-- Available data follows --
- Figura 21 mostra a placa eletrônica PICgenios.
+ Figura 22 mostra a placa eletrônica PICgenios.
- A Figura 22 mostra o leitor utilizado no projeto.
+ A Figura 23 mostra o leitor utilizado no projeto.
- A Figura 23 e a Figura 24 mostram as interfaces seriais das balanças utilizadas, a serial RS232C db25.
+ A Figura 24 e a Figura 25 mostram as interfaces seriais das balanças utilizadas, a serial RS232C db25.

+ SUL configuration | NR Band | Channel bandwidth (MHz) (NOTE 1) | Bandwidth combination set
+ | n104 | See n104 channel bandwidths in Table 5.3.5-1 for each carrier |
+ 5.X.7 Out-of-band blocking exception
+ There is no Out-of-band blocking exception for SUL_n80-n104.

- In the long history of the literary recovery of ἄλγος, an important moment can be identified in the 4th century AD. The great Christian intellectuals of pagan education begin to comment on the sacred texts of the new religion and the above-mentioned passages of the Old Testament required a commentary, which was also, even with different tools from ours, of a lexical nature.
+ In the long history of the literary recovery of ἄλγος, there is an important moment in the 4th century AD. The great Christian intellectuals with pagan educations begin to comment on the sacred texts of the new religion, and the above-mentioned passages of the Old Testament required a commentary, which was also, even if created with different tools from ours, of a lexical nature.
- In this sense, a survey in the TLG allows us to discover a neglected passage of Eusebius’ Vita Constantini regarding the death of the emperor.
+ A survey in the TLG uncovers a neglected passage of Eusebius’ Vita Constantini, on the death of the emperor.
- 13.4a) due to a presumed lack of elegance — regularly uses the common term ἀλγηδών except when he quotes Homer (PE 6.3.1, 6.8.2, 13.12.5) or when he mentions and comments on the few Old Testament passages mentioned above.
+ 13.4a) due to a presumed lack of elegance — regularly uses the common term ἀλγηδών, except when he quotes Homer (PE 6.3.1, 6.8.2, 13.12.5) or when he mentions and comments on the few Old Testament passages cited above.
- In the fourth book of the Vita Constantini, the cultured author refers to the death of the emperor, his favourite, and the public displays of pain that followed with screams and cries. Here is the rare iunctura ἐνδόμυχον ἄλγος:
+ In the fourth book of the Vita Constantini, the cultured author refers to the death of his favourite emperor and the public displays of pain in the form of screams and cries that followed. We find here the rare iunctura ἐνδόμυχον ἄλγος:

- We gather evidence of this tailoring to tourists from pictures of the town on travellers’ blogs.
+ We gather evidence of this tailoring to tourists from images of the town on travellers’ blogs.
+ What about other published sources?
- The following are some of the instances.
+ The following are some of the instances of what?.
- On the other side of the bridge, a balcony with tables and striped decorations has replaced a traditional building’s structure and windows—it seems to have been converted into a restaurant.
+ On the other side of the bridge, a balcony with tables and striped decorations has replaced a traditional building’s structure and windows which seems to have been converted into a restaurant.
-- Available data concluded --
### How to complete this task
Each line from the one holding "- We gather" to the end of the entries is to be written out exactly. Skip every line before it.

### Task response
- We gather evidence of this tailoring to tourists from pictures of the town on travellers’ blogs.
+ We gather evidence of this tailoring to tourists from images of the town on travellers’ blogs.
+ What about other published sources?
- The following are some of the instances.
+ The following are some of the instances of what?.
- On the other side of the bridge, a balcony with tables and striped decorations has replaced a traditional building’s structure and windows—it seems to have been converted into a restaurant.
+ On the other side of the bridge, a balcony with tables and striped decorations has replaced a traditional building’s structure and windows which seems to have been converted into a restaurant.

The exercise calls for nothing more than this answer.